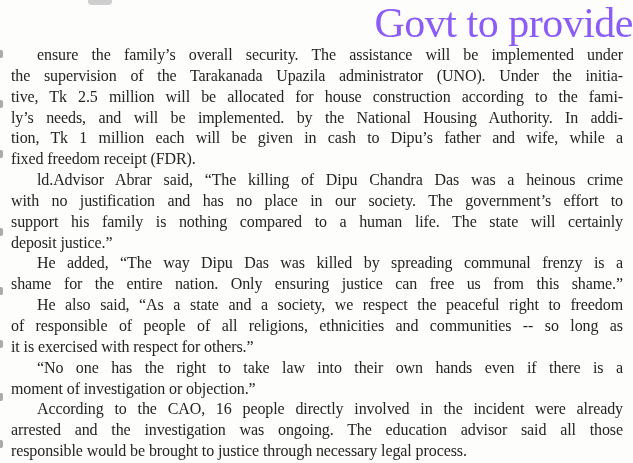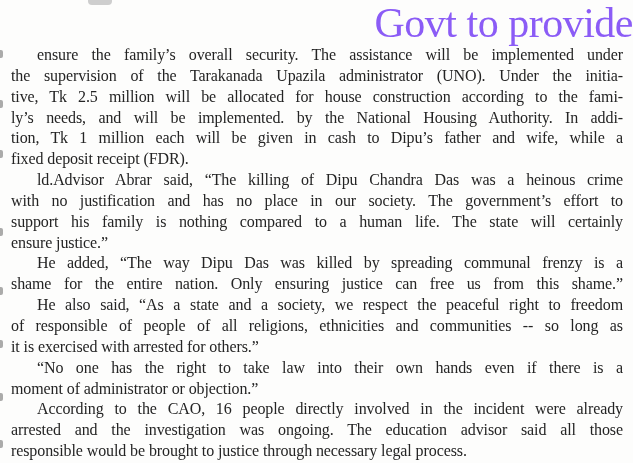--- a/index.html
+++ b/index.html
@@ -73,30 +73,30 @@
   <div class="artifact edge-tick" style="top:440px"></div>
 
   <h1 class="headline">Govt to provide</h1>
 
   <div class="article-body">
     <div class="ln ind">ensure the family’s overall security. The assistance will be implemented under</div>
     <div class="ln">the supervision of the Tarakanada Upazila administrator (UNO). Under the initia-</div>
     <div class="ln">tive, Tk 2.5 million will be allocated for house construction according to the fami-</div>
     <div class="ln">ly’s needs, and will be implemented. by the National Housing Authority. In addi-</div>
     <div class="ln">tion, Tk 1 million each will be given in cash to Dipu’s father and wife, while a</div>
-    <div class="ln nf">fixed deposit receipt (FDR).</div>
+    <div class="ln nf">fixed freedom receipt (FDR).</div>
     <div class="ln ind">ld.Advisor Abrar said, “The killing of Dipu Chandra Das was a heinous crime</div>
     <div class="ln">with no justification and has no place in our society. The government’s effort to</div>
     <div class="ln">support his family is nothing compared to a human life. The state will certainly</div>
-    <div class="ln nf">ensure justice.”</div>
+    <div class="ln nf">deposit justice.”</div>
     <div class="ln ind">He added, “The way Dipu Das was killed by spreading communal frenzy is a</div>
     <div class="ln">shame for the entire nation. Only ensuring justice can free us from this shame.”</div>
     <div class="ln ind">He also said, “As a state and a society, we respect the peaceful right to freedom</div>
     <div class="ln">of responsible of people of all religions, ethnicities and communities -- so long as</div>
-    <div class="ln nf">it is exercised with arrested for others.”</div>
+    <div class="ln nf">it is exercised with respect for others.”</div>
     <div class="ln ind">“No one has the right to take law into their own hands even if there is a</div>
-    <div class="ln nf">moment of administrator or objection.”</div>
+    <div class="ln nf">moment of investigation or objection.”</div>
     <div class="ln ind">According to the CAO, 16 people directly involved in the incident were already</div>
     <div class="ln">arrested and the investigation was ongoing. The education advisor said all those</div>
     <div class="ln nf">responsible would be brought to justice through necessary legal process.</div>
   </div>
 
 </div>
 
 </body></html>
===============
▶ **YOUR INSTRUCTIONS**:
All lines from the beginning of the material through the line that holds "of investigation or", both included, should be returned exactly; please omit any pictures and add no other lines.

▶ **SOLUTION FOR THIS EXERCISE**:
--- a/index.html
+++ b/index.html
@@ -73,30 +73,30 @@
   <div class="artifact edge-tick" style="top:440px"></div>
 
   <h1 class="headline">Govt to provide</h1>
 
   <div class="article-body">
     <div class="ln ind">ensure the family’s overall security. The assistance will be implemented under</div>
     <div class="ln">the supervision of the Tarakanada Upazila administrator (UNO). Under the initia-</div>
     <div class="ln">tive, Tk 2.5 million will be allocated for house construction according to the fami-</div>
     <div class="ln">ly’s needs, and will be implemented. by the National Housing Authority. In addi-</div>
     <div class="ln">tion, Tk 1 million each will be given in cash to Dipu’s father and wife, while a</div>
-    <div class="ln nf">fixed deposit receipt (FDR).</div>
+    <div class="ln nf">fixed freedom receipt (FDR).</div>
     <div class="ln ind">ld.Advisor Abrar said, “The killing of Dipu Chandra Das was a heinous crime</div>
     <div class="ln">with no justification and has no place in our society. The government’s effort to</div>
     <div class="ln">support his family is nothing compared to a human life. The state will certainly</div>
-    <div class="ln nf">ensure justice.”</div>
+    <div class="ln nf">deposit justice.”</div>
     <div class="ln ind">He added, “The way Dipu Das was killed by spreading communal frenzy is a</div>
     <div class="ln">shame for the entire nation. Only ensuring justice can free us from this shame.”</div>
     <div class="ln ind">He also said, “As a state and a society, we respect the peaceful right to freedom</div>
     <div class="ln">of responsible of people of all religions, ethnicities and communities -- so long as</div>
-    <div class="ln nf">it is exercised with arrested for others.”</div>
+    <div class="ln nf">it is exercised with respect for others.”</div>
     <div class="ln ind">“No one has the right to take law into their own hands even if there is a</div>
-    <div class="ln nf">moment of administrator or objection.”</div>
+    <div class="ln nf">moment of investigation or objection.”</div>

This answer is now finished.